(Front-end code edit data)
· · · · ·

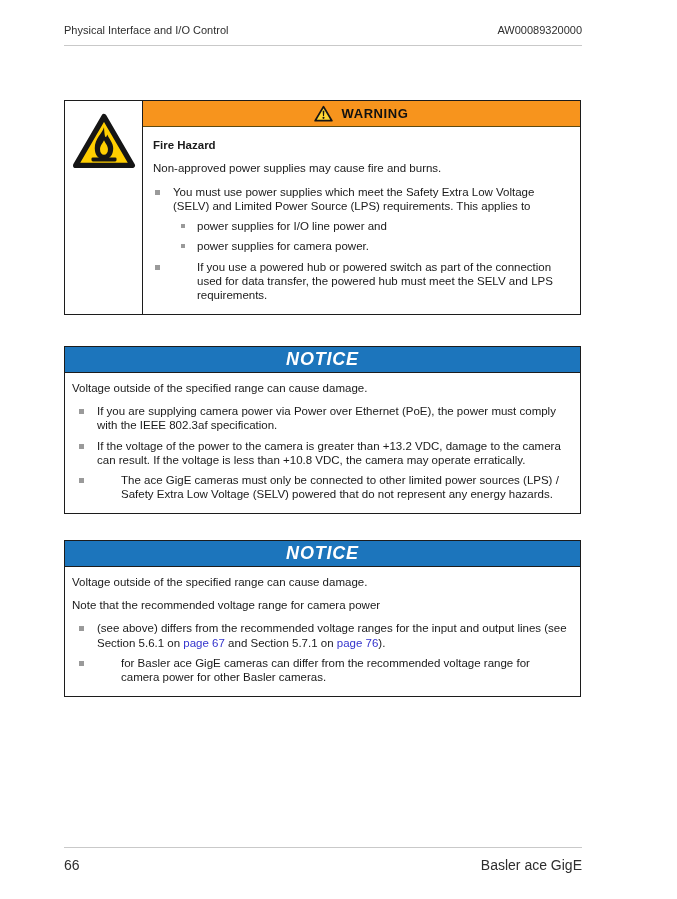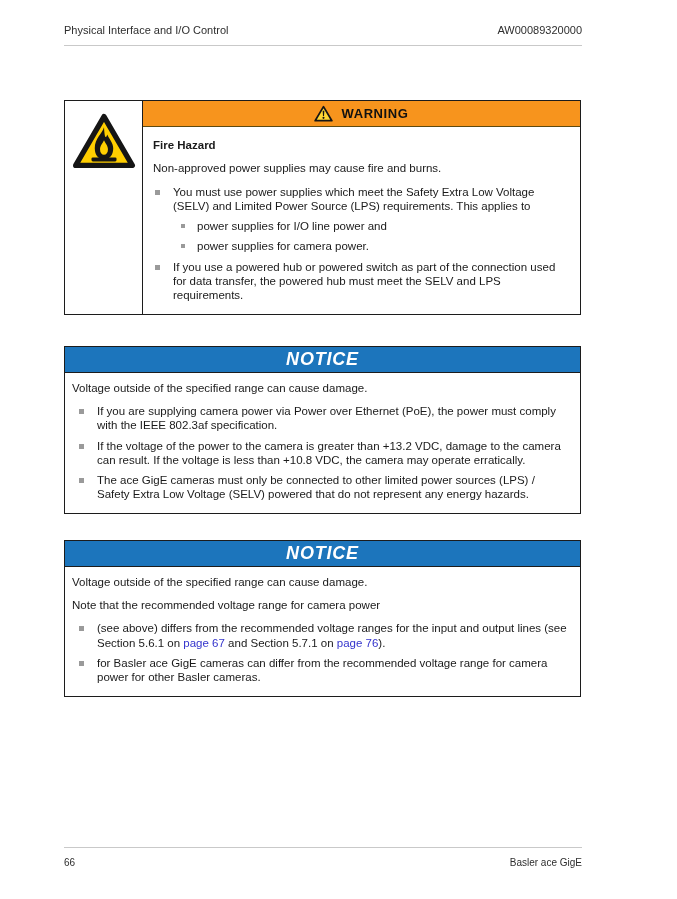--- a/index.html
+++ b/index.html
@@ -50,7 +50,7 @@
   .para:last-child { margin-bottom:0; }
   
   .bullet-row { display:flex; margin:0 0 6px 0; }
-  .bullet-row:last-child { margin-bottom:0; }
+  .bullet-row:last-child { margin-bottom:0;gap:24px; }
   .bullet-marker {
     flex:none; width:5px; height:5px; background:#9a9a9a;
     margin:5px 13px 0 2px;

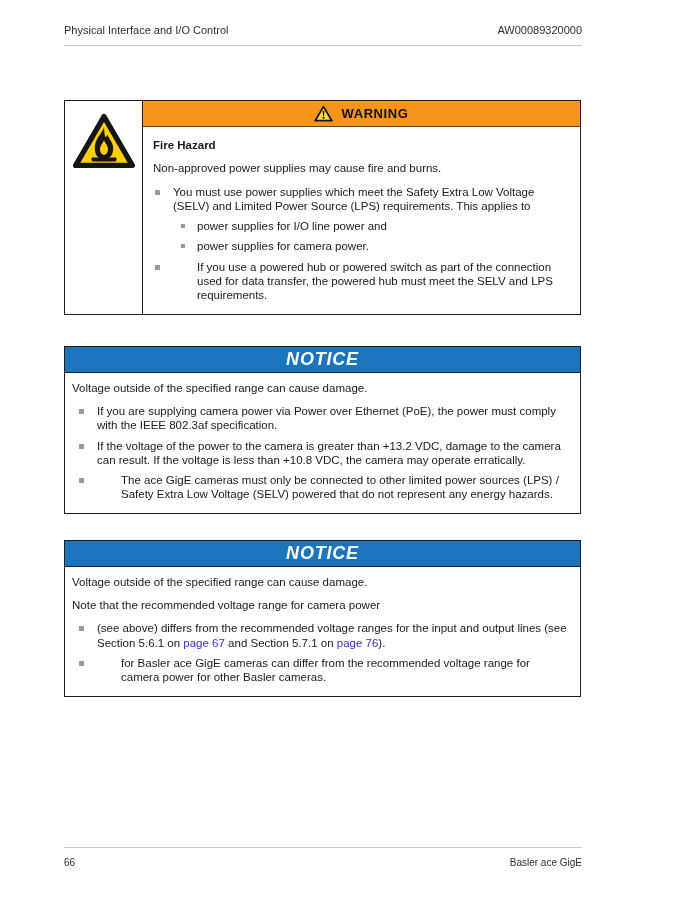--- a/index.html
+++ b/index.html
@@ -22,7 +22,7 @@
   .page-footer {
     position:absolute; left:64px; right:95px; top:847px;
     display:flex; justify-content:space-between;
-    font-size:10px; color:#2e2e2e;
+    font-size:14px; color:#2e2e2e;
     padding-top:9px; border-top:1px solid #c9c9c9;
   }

· · · · ·

» Your goal: Your copy of the data should match it exactly, apart from the images, which are omitted.

» Solved exercise:
--- a/index.html
+++ b/index.html
@@ -50,7 +50,7 @@
   .para:last-child { margin-bottom:0; }
   
   .bullet-row { display:flex; margin:0 0 6px 0; }
-  .bullet-row:last-child { margin-bottom:0; }
+  .bullet-row:last-child { margin-bottom:0;gap:24px; }
   .bullet-marker {
     flex:none; width:5px; height:5px; background:#9a9a9a;
     margin:5px 13px 0 2px;

--- a/index.html
+++ b/index.html
@@ -22,7 +22,7 @@
   .page-footer {
     position:absolute; left:64px; right:95px; top:847px;
     display:flex; justify-content:space-between;
-    font-size:10px; color:#2e2e2e;
+    font-size:14px; color:#2e2e2e;
     padding-top:9px; border-top:1px solid #c9c9c9;
   }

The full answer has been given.